EL JARDÍN DE LA REINA

POR EDUARDO JUÁREZ VALERO, CRONISTA OFICIAL DEL REAL SITIO DE SAN ILDEFONSO (SEGOVIA)

Palacio de Valsain, 1906, lonja de acceso.

¡Qué lugar tan increíble! Rodeado por los muros de palacio, estaba cerrado al sur con un muro jalonado de ventanas que daban al parque. Al Oeste se abría una galería de arcos peraltados y un poco carpaneles que daban acceso al piso superior, donde se extendían las estancias de la Reina. En el lado Norte había otro acceso que daba paso a las estancias del Rey y al Patio de Honor, al que se accedía a través de la puerta principal de palacio, sobria, pero engalanada años más tarde con siete arcos de medio punto rebajados y precedidos de un enorme enlosado. En su jardín enlatado, la Reina paseaba entre los setos recortados, deleitada por los aromas de las flores serranas y esa brisa que curte el rostro aunque sea el mes de agosto. Si se le ocurría alzar la mirada, se encontraba, frente a ella, sobre las torres de la Casa de Oficios, las estribaciones de los montes de Valsaín que recorría el Camino Real, atravesándolos desde el puerto de la Fuenfría. Era éste un camino infernal, de gorrones desiguales y piedras asesinas, especializadas en quebrar ruedas y patas de jamelgos con un único refugio en la pradera, viejo y desgastado; apestoso y carente de comodidad. Fue por ello, porque casi malparió entre aquellas cuatro viejas paredes, que el Rey construyó un albergue real en la cercanía del puerto que fuera consecuente con los hospedados.

Desde el jardín, a su espalda, podía ver la Reina la torre nueva a su derecha, cerrando el patio, paralela a las otras dos que coronaban la construcción única de los bosques segovianos. Aún recordaba cómo Gaspar de la Vega inició las obras de tan singular edificio, asistido por otros grandes maestros como Juan Bautista de Toledo, salvación de Michelangelo Buonarroti en San Pietro y diseñador de las tripas de San Lorenzo del Escorial con Juan de Herrera y Alonso de Covarrubias.

Sea como fuere, aquella magnífica construcción, otrora joya de la corona Habsburgo, retiro en el Paraíso serrano y modelo para tantas otras edificaciones de inspiración borgoñona, flamenca, valsaína y segoviana a lo largo y ancho del país, languidece desde entonces en terrible abandono y, aún peor, trágico destino: sabiéndose singular y única, verse abocada al olvido consciente de todos aquellos que deberían venerar hasta la argamasa de sus ladrillos más ínfimos.

De aquel oloroso Jardín de la Reina nada queda ya. Ni siquiera el recuerdo de la menor y más humilde de sus piedras. Apenas un esbozo del más corriente de sus patios, convertido el antaño orgulloso acceso regio en almacén de leña, abigarrados sus arcos por maderas secándose en infame oprobio al honor que, durante dos siglos, hubo de disfrutar.
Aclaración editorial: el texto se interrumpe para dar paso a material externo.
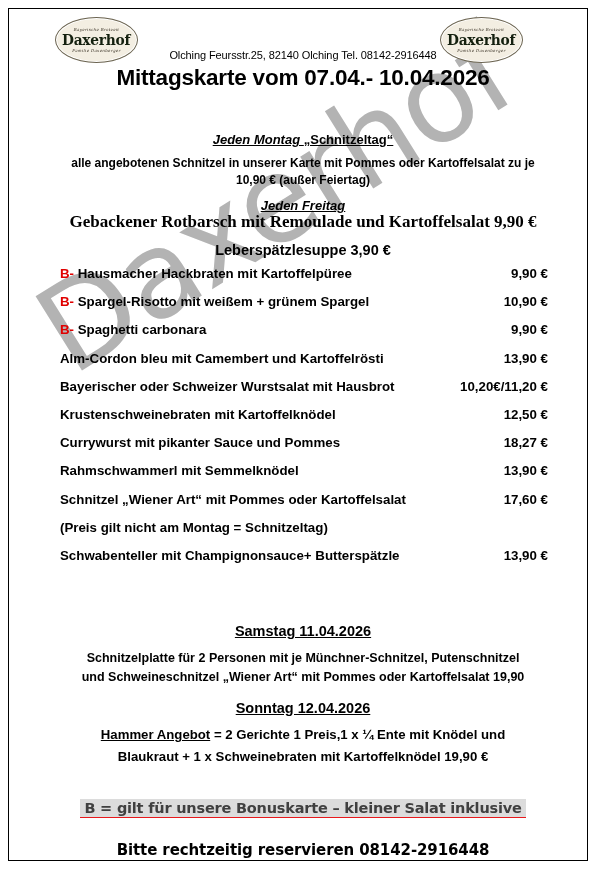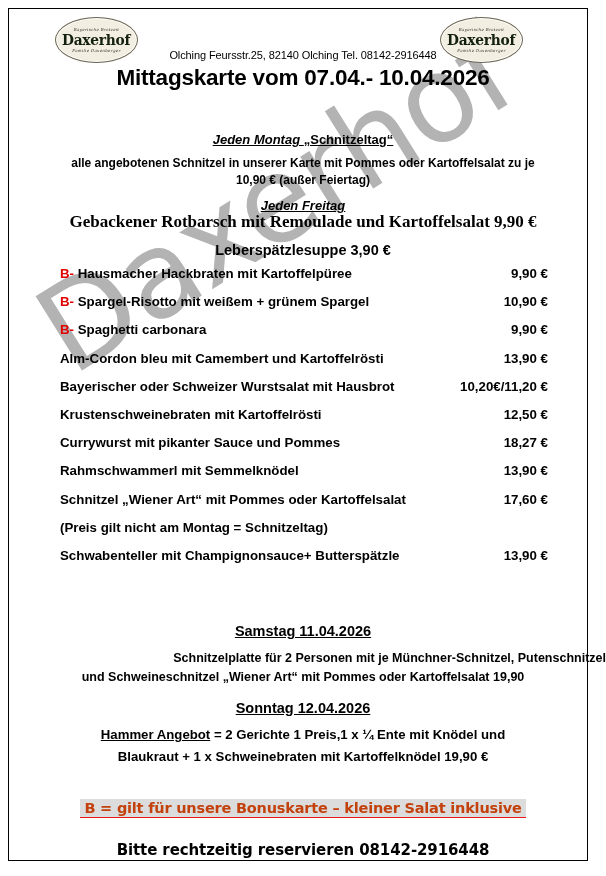--- a/index.html
+++ b/index.html
@@ -209,21 +209,20 @@
   #sat-head {
     top: 624px;
     font-size: 14.5px;
     font-weight: 700;
     text-decoration: underline;
   }
   #sat-text-1 {
     top: 652px;
     font-size: 12.5px;
     font-weight: 700;
-    text-align: right;
   }
   #sat-text-2 {
     top: 671px;
     font-size: 12.5px;
     font-weight: 700;
   }
 
   #sun-head {
     top: 701px;
     font-size: 14.5px;
@@ -242,21 +241,21 @@
     font-weight: 700;
   }
 
   
   #bonus-note {
     top: 800px;
     z-index: 2;
   }
   #bonus-note .hl {
     background: #dcdcdc;
-    color: #c2410c;
+    color: #404040;
     font-size: 14.5px;
     font-weight: 700;
     font-family: "DejaVu Sans", sans-serif;
     border-bottom: 1.6px solid #e8191c;
     padding: 1px 4px 1px 4px;
     letter-spacing: -0.2px;
   }
 
   #reservation {
     top: 843px;
@@ -313,21 +312,21 @@
       </div>
       <div class="dish-row">
         <span class="dish-name"><span>Alm-Cordon bleu mit Camembert und Kartoffelrösti</span></span>
         <span class="dish-price">13,90 €</span>
       </div>
       <div class="dish-row">
         <span class="dish-name"><span>Bayerischer oder Schweizer Wurstsalat mit Hausbrot</span></span>
         <span class="dish-price">10,20€/11,20 €</span>
       </div>
       <div class="dish-row">
-        <span class="dish-name"><span>Krustenschweinebraten mit Kartoffelrösti</span></span>
+        <span class="dish-name"><span>Krustenschweinebraten mit Kartoffelknödel</span></span>
         <span class="dish-price">12,50 €</span>
       </div>
       <div class="dish-row">
         <span class="dish-name"><span>Currywurst mit pikanter Sauce und Pommes</span></span>
         <span class="dish-price">18,27 €</span>
       </div>
       <div class="dish-row">
         <span class="dish-name"><span>Rahmschwammerl mit Semmelknödel</span></span>
         <span class="dish-price">13,90 €</span>
       </div>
Y, regodeándonos en tamaña ignominia, la de ver cómo los responsables de preservar la maravilla, excusaron su responsabilidad endosándosela a quienes, humildes habitantes, deberíamos estar disfrutando de la joya serrana, dejamos que nos señalen y avergüencen ante semejante dislate. Como le expliqué a Ramón Arangüena hace ya unas semanas en Radio Nacional de España, somos los del Real Sitio los que hemos preservado las cuatro gotas de dignidad que le quedan al edificio, aunque seamos incapaces de hacer creer a nuestros visitantes, ante la ruina de Valsaín, que exista en este país una ley de protección del Patrimonio Histórico.
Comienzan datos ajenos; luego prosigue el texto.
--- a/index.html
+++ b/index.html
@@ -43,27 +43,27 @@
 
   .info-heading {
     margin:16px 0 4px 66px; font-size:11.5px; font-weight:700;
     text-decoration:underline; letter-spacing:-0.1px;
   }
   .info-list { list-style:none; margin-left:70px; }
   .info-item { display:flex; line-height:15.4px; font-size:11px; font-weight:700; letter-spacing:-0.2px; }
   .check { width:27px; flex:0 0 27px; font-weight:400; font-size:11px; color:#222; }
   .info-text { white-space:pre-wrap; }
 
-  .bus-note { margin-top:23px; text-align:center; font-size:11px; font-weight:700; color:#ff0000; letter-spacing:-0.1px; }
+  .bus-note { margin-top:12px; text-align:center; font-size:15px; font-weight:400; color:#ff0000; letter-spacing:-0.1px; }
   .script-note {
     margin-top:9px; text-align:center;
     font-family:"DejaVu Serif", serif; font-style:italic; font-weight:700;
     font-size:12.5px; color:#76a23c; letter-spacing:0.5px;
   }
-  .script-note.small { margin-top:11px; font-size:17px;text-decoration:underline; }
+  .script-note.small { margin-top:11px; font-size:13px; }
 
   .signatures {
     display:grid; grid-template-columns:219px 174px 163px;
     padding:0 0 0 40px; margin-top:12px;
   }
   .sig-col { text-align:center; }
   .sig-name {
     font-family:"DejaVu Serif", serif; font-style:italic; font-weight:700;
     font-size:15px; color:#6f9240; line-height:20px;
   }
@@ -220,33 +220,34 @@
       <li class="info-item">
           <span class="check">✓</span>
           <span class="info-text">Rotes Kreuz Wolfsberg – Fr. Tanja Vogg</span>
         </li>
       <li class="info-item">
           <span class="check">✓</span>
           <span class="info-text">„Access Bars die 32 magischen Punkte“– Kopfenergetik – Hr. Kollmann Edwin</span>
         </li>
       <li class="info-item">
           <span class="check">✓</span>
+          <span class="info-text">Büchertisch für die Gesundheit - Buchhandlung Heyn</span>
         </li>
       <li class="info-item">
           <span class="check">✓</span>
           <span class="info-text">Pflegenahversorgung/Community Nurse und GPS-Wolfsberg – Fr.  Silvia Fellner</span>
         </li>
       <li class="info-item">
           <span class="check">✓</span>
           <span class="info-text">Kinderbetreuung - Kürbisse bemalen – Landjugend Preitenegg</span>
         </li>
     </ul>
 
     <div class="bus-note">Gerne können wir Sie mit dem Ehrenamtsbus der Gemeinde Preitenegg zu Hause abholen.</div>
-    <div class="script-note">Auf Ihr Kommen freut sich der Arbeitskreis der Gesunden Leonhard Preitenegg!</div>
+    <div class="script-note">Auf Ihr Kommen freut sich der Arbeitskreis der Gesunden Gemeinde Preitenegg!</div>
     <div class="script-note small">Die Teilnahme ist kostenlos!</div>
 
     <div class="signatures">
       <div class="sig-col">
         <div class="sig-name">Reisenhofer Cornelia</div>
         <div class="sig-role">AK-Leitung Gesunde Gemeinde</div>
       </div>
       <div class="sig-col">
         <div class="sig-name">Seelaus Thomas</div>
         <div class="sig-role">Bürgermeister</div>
Afortunadamente para ellos, para los que legislan sin ton ni son, a mis paisanos les dio por vivir allí, como lo han venido haciendo durante los últimos ochocientos años, reutilizando los espacios y la memoria de lo que una vez fue orgullo del país, regocijo de reyes, fuente de riqueza y recoleto para aquellas pobres reinas, sometidas a un destino imposible de esquivar, encerradas en bellos jardines como burbujas en la espuma del mar.